UK - The recovery in capital values in the UK real estate market slowed to a crawl in October and is expected to see a reversal in fortunes over 2011.
According to the latest figures from Investment Property Databank (IPD) UK Monthly index, commercial real estate values in the UK rose by just 0.1% in October, suggesting the 15.9% upturn in values since August 2009 has come to an end.
Invista Real Estate Investment Management has predicted that capital values will begin to fall in 2011, citing the Investment Property Forum (IPD) consensus and property derivatives pricing as indicators.
But the fund manager said total returns would remain positive during the next year, as capital declines were offset by improving income returns.
Invista's latest quarterly UK Commercial Property Market Overview report concluded that prime property with secure income would continue to be in demand, maintaining the two-tier market between primary and secondary assets that has arisen in the UK.
Jeremy Marsh, director of research and strategy at Invista, said: "Income will be the most important factor in UK commercial property market returns over the coming year, and investors will look for prime property to maintain their returns.
"The high margin between property and government bond yields should protect performance across the wider market in the medium term, but we expect values will fall outside the prime sectors of the market and will be pushed down further as the public spending cuts come through."

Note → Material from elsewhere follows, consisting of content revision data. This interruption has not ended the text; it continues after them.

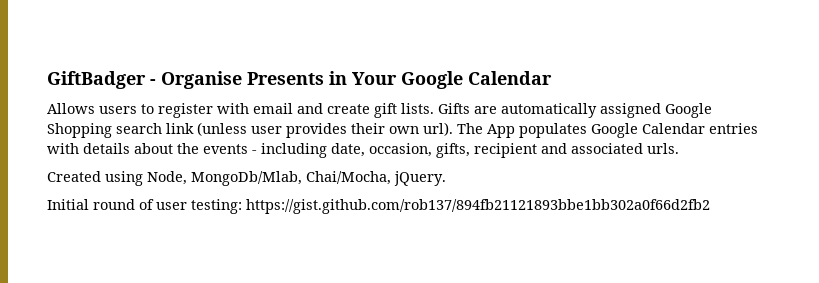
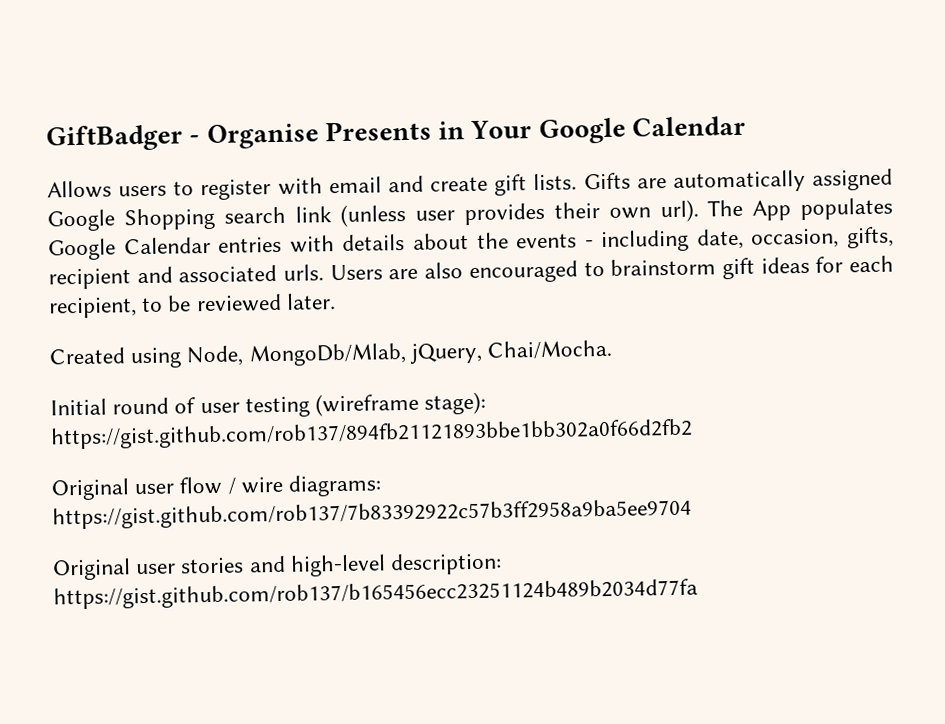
(679, 148) none -> [329,255,895,284] [48,293,336,319] Users are also encouraged to brainstorm gift ideas for each recipient, to be reviewed later.
[306,171,446,186] Chai/Mocha, jQuery. -> [409,339,613,364] jQuery, Chai/Mocha.
[191,199,710,214] testing: https://gist.github.com/rob137/894fb21121893bbe1bb302a0f66d2fb2 -> [244,391,487,418] [50,418,693,450] [51,474,383,501] [52,498,692,530] [52,552,503,581] [53,578,698,610] testing (wireframe stage): https://gist.github.com/rob137/894fb21121893bbe1bb302a0f66d2fb2 // Original user flow / wire diagrams: https://gist.github.com/rob137/7b83392922c57b3ff2958a9ba5ee9704 // Original user stories and high-level description: https://gist.github.com/rob137/b165456ecc23251124b489b2034d77fa

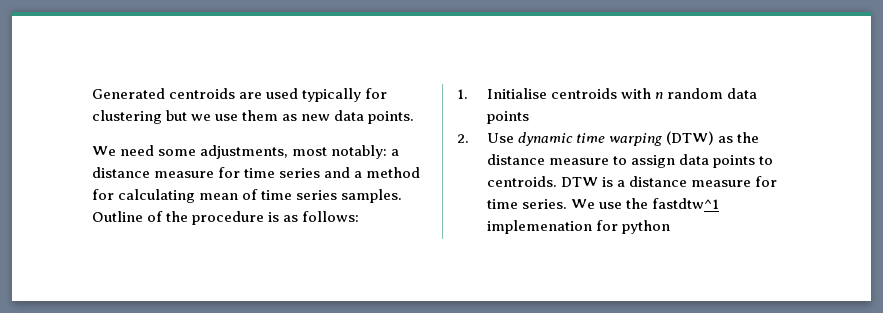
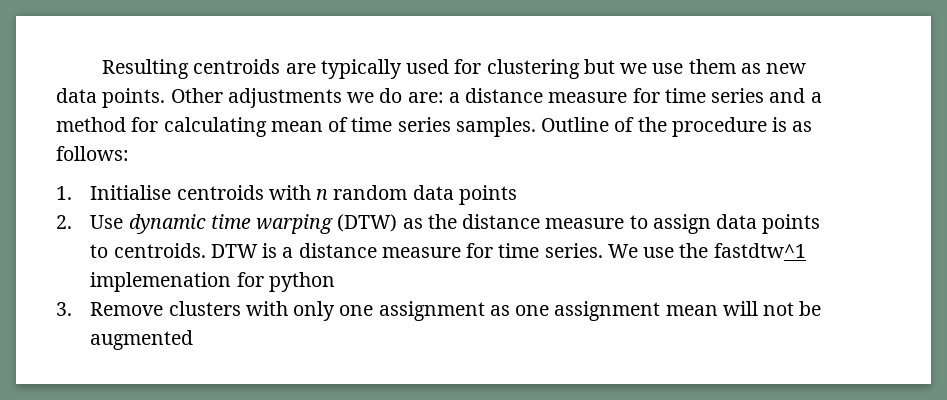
[92,88,165,99] Generated -> [102,59,190,79] Resulting
[266,88,362,102] used typically -> [320,59,450,79] typically used
[92,145,388,159] // We need some adjustments, most notably: -> [170,88,444,108] Other adjustments we do are:
(671, 227) none -> [56,301,822,321] [90,330,194,350] // 3. Remove clusters with only one assignment as one assignment mean will not be augmented

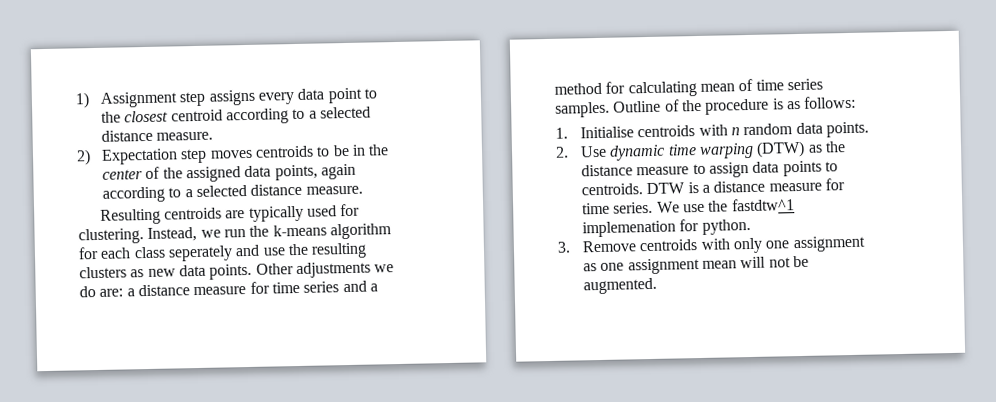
(102, 69) none -> [75,87,378,109] [101,106,372,125] [101,129,214,142] [76,144,390,166] [102,163,357,183] [102,183,363,203] 1) Assignment step assigns every data point to the closest centroid according to a selected distance measure. // 2) Expectation step moves centroids to be in the center of the assigned data points, again according to a selected distance measure. //
[486,59,736,79] clustering but we use them -> [78,223,392,245] [78,242,368,262] [79,266,127,279] clustering. Instead, we run the k-means algorithm for each class seperately and use the resulting clusters
[458,185,517,205] points -> [826,121,870,138] points.
[268,272,335,292] python -> [701,218,751,235] python.
[168,301,241,316] clusters -> [639,239,699,252] centroids
[90,330,194,350] augmented -> [583,277,658,295] augmented.

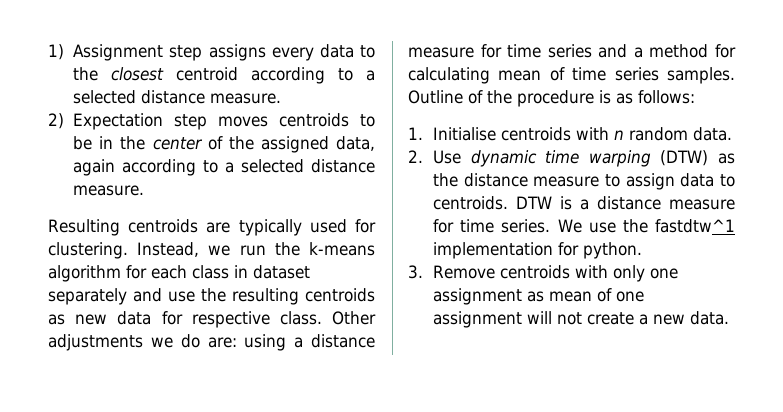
[327,87,363,104] point -> (354, 51) none
[244,164,318,181] data points, -> [335,136,375,151] data,
[167,245,233,262] seperately -> [234,265,310,279] [48,288,127,305] in dataset separately
[79,266,127,279] clusters -> [305,288,375,302] centroids
[209,263,253,280] points. -> [161,311,322,328] for respective class.
(124, 292) none -> [244,334,287,351] using
[795,121,870,138] data points. -> [693,127,733,141] data.
[782,160,822,177] points -> (715, 180) none
[582,220,677,238] implemenation -> [433,242,554,259] implementation
[600,258,738,275] one assignment mean -> [549,288,645,302] [433,311,523,328] mean of one assignment
[793,255,810,268] [583,277,658,295] be augmented. -> [587,311,730,325] create a new data.

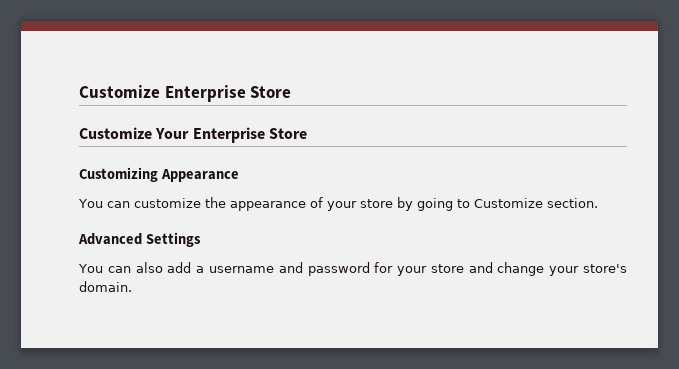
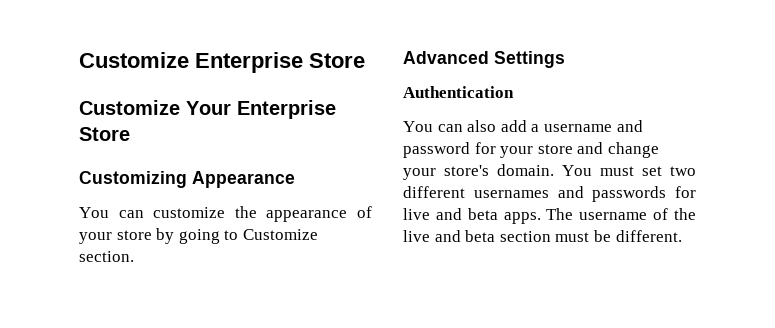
(201, 239) none -> [403,86,514,98] // Authentication
(132, 286) none -> [562,165,696,176] [403,186,696,202] [403,208,696,224] [403,230,682,242] You must set two different usernames and passwords for live and beta apps. The username of the live and beta section must be different.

The aggregate income return in October was 0.6%, according to IPD, leading to a total return of 0.7% for the month.
Phil Tily, managing director at IPD UK, said: "The continued modest positive capital growth in the UK commercial property market reflects an attenuation of yield contraction and rental declines.
"Over the year to date, values have risen by 6.5%, predicated on a 70 basis point yield contraction, to 7.4%. Rents have had a negative influence, falling by 1%, over this time period."
Invista conceded a focus on prime, income-secure properties would represent a reversion of the trend that saw some investors begin to look at non-prime assets earlier this year.
The UK government's spending cuts are expected to reduce demand for office and retail space substantially, Invista said, particularly in secondary regions.
The report said overall institutional demand for property had weakened since autumn 2009, when a "surge of new money led to substantial growth in capital values".
The report added: "The latest figures suggest a majority of institutions are planning to reduce their investments in the asset class for the first time in at least a year, and fund managers already seem to be experiencing a substantial decline in flows."